**DATA FOR ANALYSIS**.
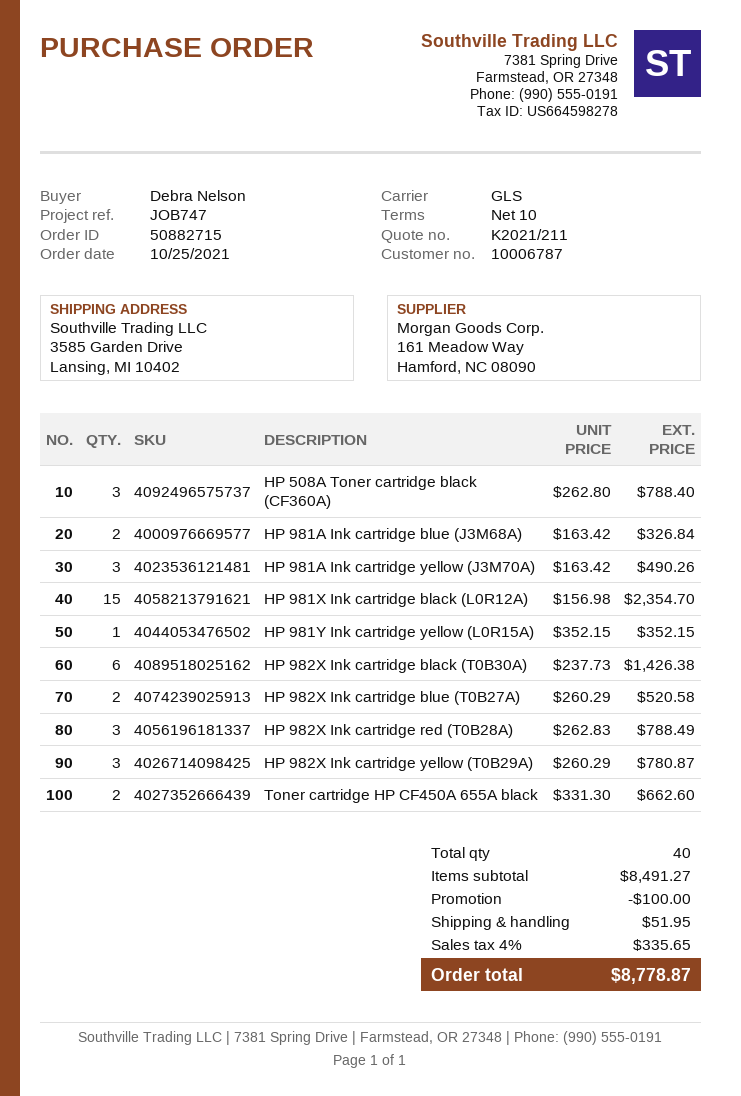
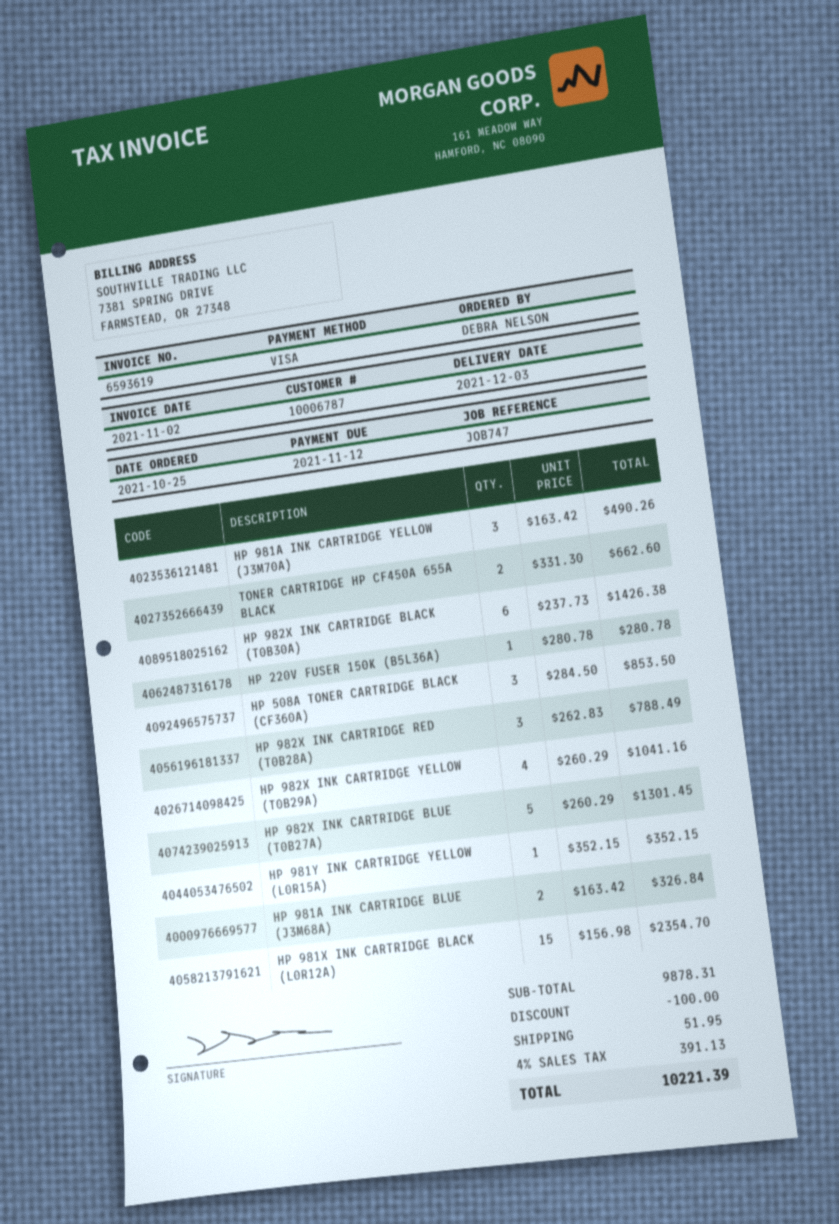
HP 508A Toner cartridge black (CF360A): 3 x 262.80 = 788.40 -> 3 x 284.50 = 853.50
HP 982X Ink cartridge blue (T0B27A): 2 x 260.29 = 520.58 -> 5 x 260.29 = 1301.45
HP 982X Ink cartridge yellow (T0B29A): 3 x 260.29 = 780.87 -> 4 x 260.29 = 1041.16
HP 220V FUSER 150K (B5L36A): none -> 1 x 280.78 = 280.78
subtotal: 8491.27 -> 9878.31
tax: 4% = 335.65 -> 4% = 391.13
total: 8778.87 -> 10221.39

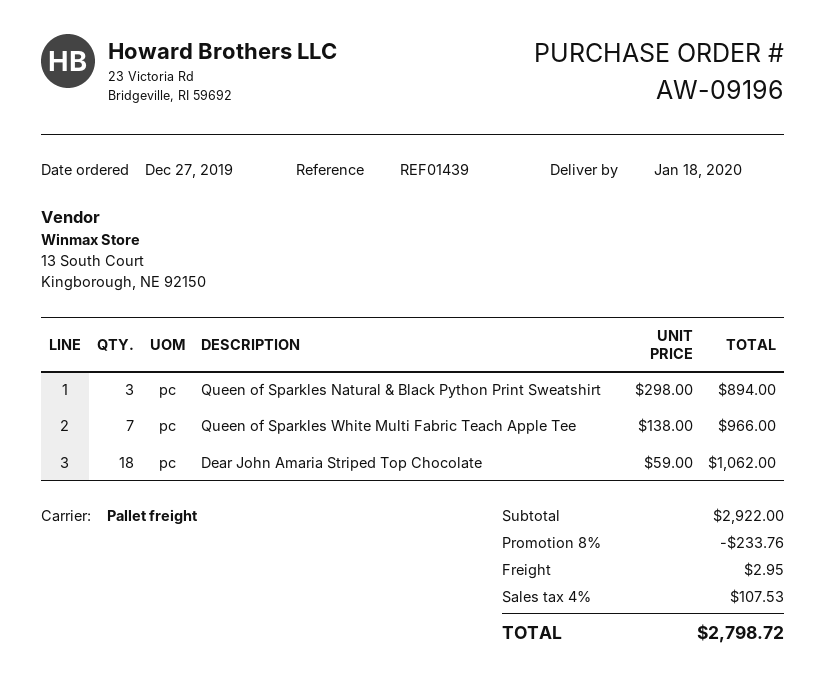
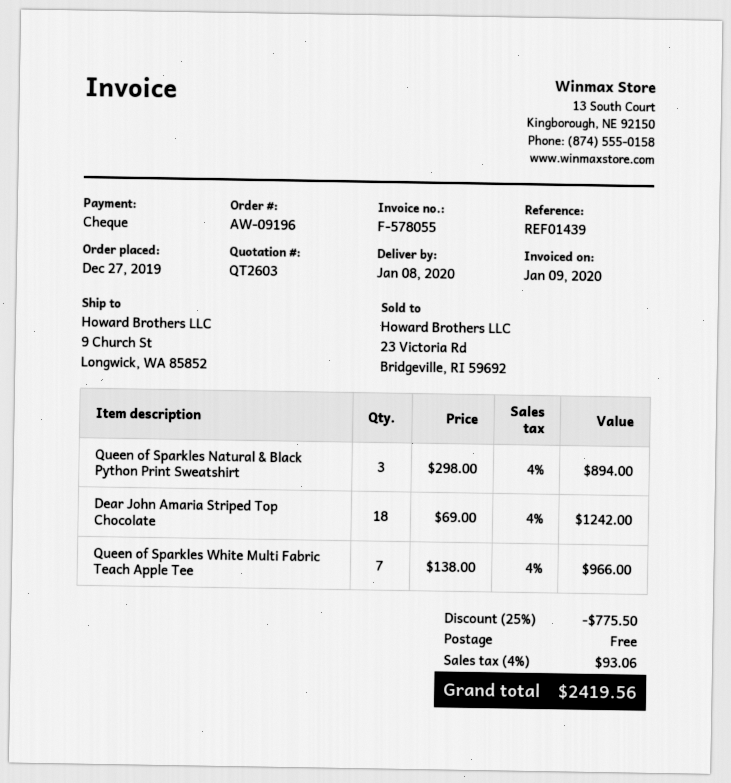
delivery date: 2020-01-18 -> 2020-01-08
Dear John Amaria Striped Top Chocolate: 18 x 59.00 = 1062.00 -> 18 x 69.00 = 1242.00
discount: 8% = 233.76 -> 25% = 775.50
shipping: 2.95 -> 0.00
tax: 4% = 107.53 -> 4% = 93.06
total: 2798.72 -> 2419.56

**ACTIVITY**. Please return the whole listing exactly. Do not copy its images.

**WRITTEN RESPONSE**.
HP 508A Toner cartridge black (CF360A): 3 x 262.80 = 788.40 -> 3 x 284.50 = 853.50
HP 982X Ink cartridge blue (T0B27A): 2 x 260.29 = 520.58 -> 5 x 260.29 = 1301.45
HP 982X Ink cartridge yellow (T0B29A): 3 x 260.29 = 780.87 -> 4 x 260.29 = 1041.16
HP 220V FUSER 150K (B5L36A): none -> 1 x 280.78 = 280.78
subtotal: 8491.27 -> 9878.31
tax: 4% = 335.65 -> 4% = 391.13
total: 8778.87 -> 10221.39

delivery date: 2020-01-18 -> 2020-01-08
Dear John Amaria Striped Top Chocolate: 18 x 59.00 = 1062.00 -> 18 x 69.00 = 1242.00
discount: 8% = 233.76 -> 25% = 775.50
shipping: 2.95 -> 0.00
tax: 4% = 107.53 -> 4% = 93.06
total: 2798.72 -> 2419.56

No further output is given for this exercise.